The answer must be an exact copy of the lines from the one holding "- It's worth" through the final line of the entries, and nothing else.

(Data supplied begins)

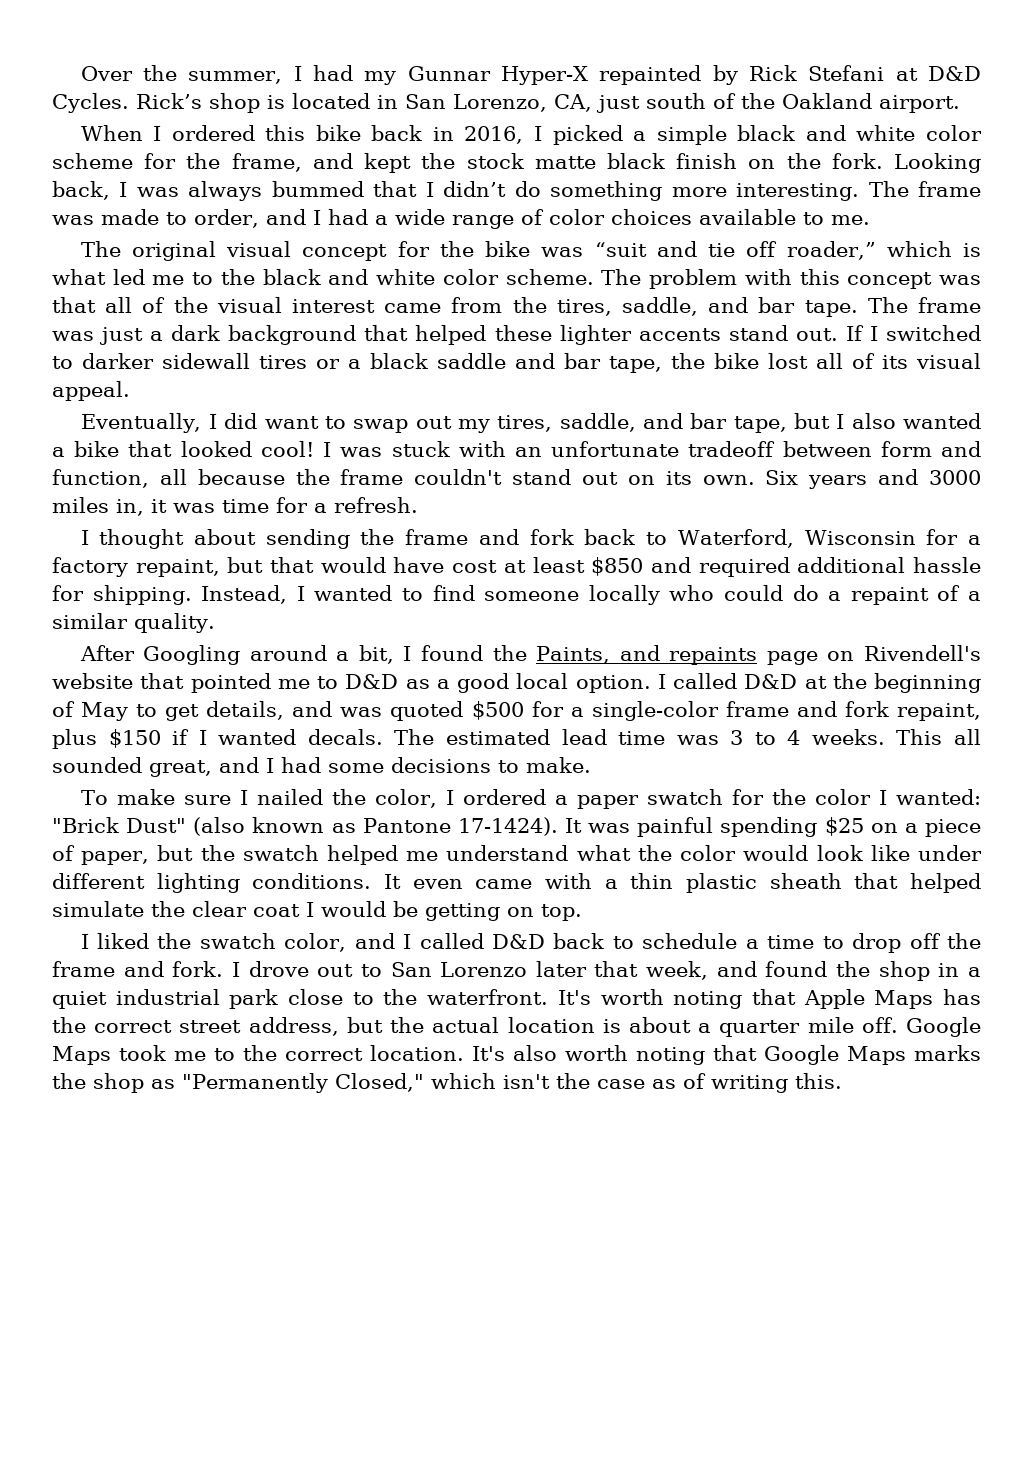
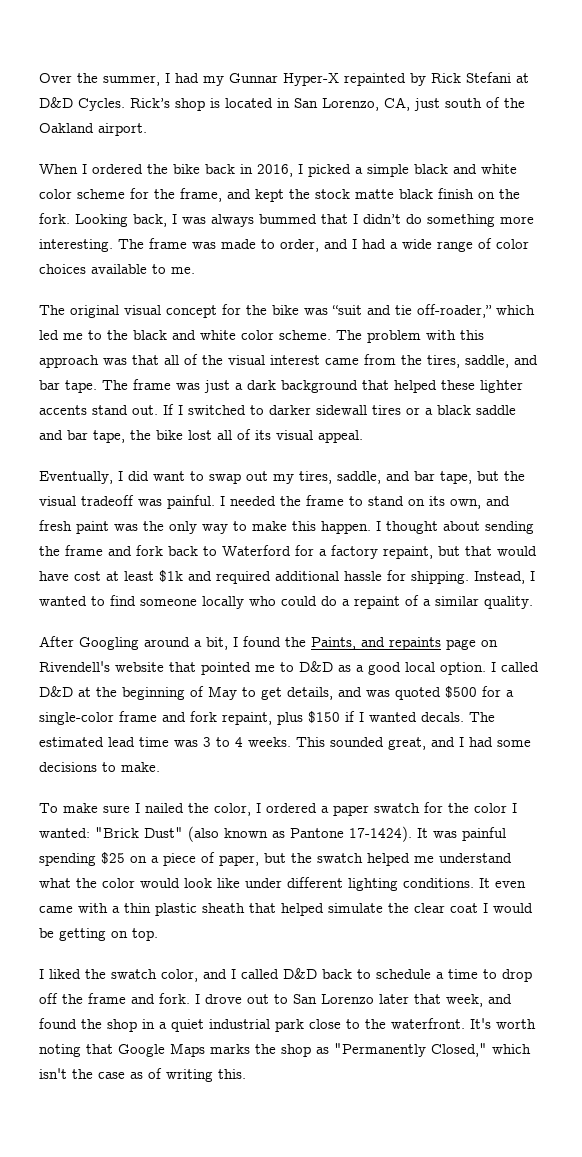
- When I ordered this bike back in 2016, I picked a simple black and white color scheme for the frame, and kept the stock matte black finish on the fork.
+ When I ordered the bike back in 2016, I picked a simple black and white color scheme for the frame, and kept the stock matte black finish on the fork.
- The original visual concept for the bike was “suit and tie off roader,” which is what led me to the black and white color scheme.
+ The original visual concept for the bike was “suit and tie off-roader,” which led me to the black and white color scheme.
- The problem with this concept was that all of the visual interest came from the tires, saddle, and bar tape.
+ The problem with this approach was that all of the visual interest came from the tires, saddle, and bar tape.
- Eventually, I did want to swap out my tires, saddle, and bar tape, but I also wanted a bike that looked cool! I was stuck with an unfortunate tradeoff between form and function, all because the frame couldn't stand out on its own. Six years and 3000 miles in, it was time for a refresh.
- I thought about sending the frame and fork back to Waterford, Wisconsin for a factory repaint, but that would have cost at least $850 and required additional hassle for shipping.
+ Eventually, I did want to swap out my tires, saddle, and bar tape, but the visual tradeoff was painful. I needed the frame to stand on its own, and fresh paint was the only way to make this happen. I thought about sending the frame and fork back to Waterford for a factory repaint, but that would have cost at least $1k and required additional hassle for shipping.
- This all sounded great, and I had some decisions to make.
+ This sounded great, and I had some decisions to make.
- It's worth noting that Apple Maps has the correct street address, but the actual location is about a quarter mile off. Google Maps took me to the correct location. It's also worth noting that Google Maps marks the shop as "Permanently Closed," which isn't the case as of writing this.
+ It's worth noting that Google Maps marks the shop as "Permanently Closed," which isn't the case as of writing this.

(Data supplied ends)

Task solution -
- It's worth noting that Apple Maps has the correct street address, but the actual location is about a quarter mile off. Google Maps took me to the correct location. It's also worth noting that Google Maps marks the shop as "Permanently Closed," which isn't the case as of writing this.
+ It's worth noting that Google Maps marks the shop as "Permanently Closed," which isn't the case as of writing this.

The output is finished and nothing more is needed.